* What is required *
Could you output each record below exactly as it stands and leave the pictures out?

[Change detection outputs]
- - -

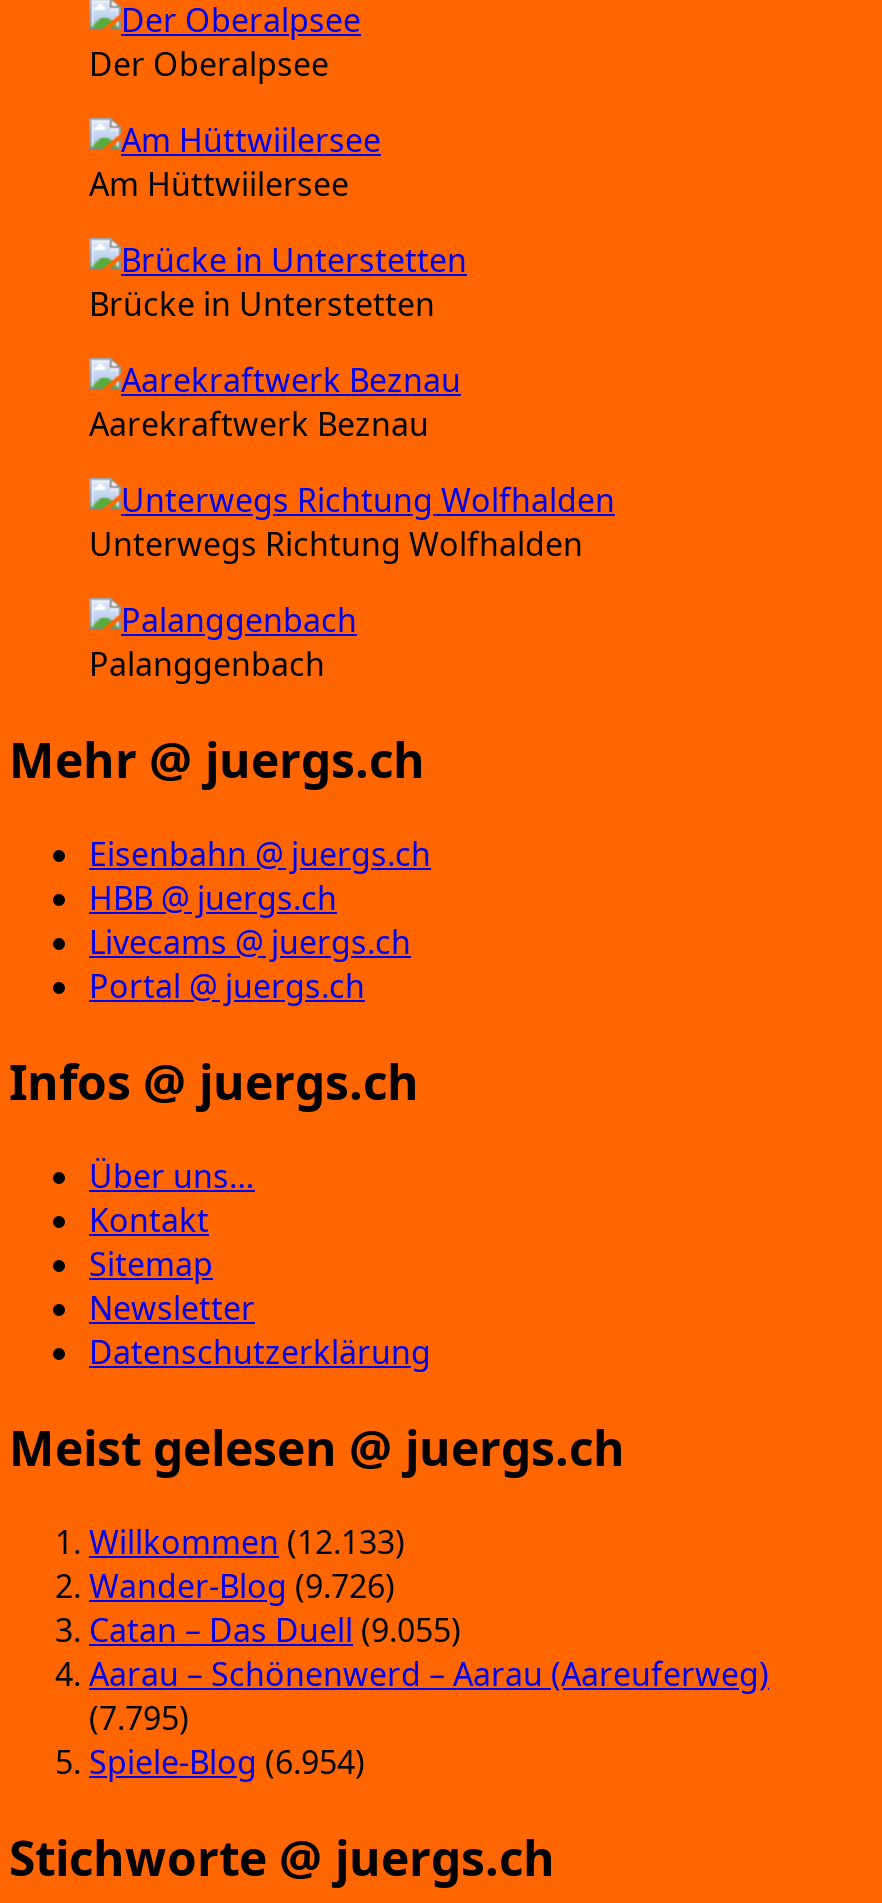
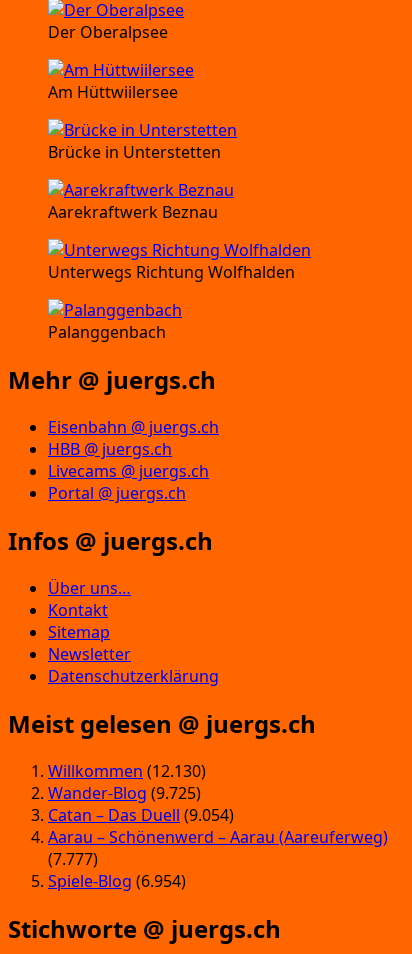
- Willkommen (12.133)
+ Willkommen (12.130)

- Wander-Blog (9.726)
+ Wander-Blog (9.725)

- Catan – Das Duell (9.055)
+ Catan – Das Duell (9.054)

- (7.795)
+ (7.777)
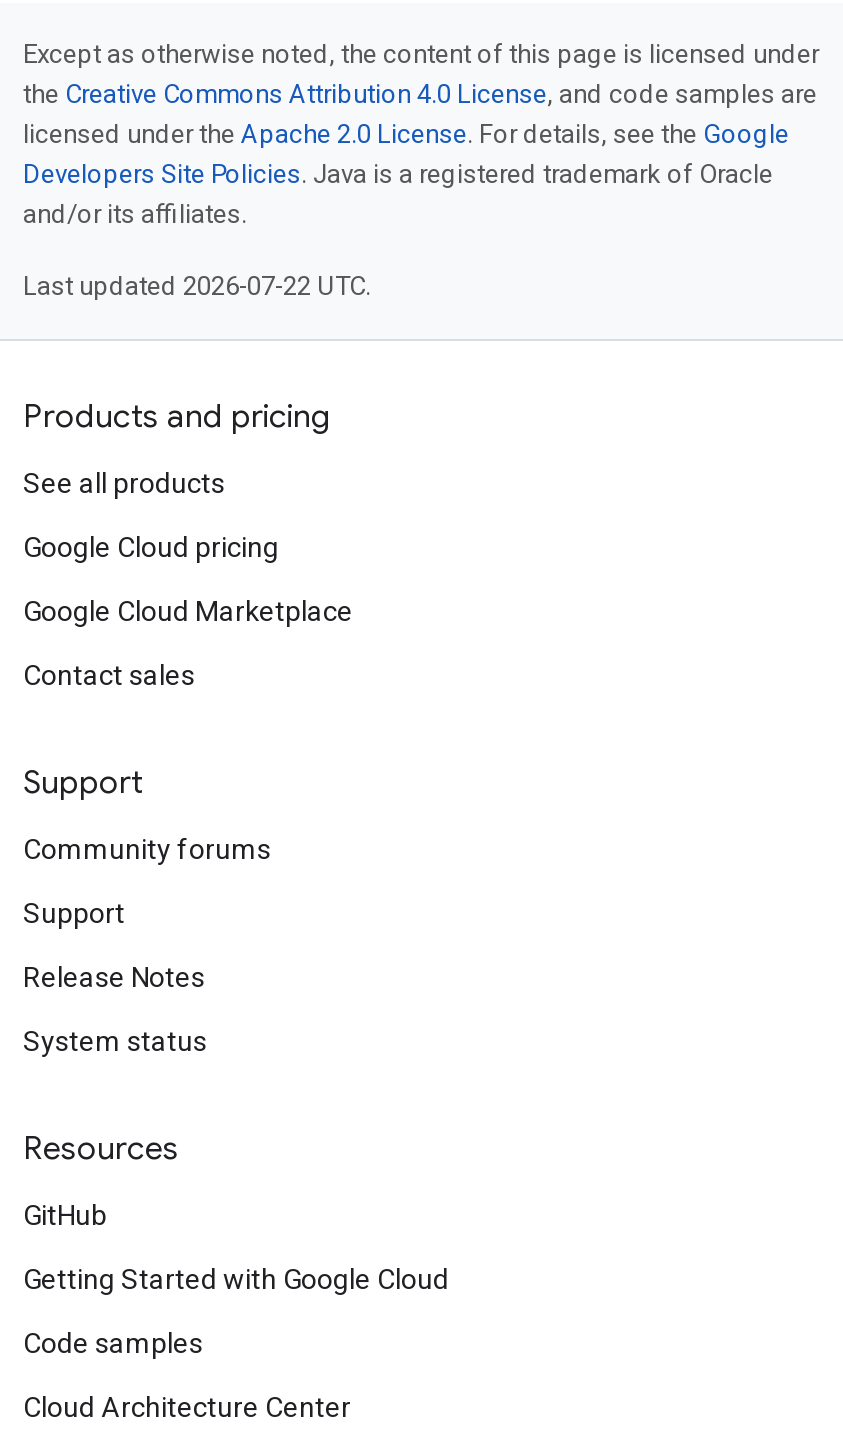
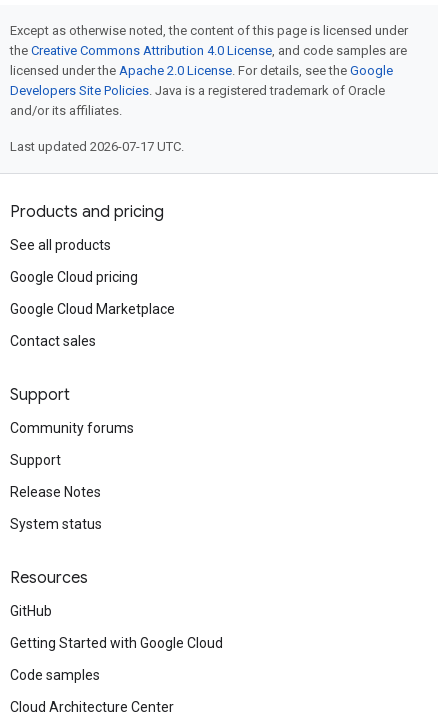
- Last updated 2026-07-22 UTC.
+ Last updated 2026-07-17 UTC.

- - -

* Answer area *
- Willkommen (12.133)
+ Willkommen (12.130)

- Wander-Blog (9.726)
+ Wander-Blog (9.725)

- Catan – Das Duell (9.055)
+ Catan – Das Duell (9.054)

- (7.795)
+ (7.777)
- Last updated 2026-07-22 UTC.
+ Last updated 2026-07-17 UTC.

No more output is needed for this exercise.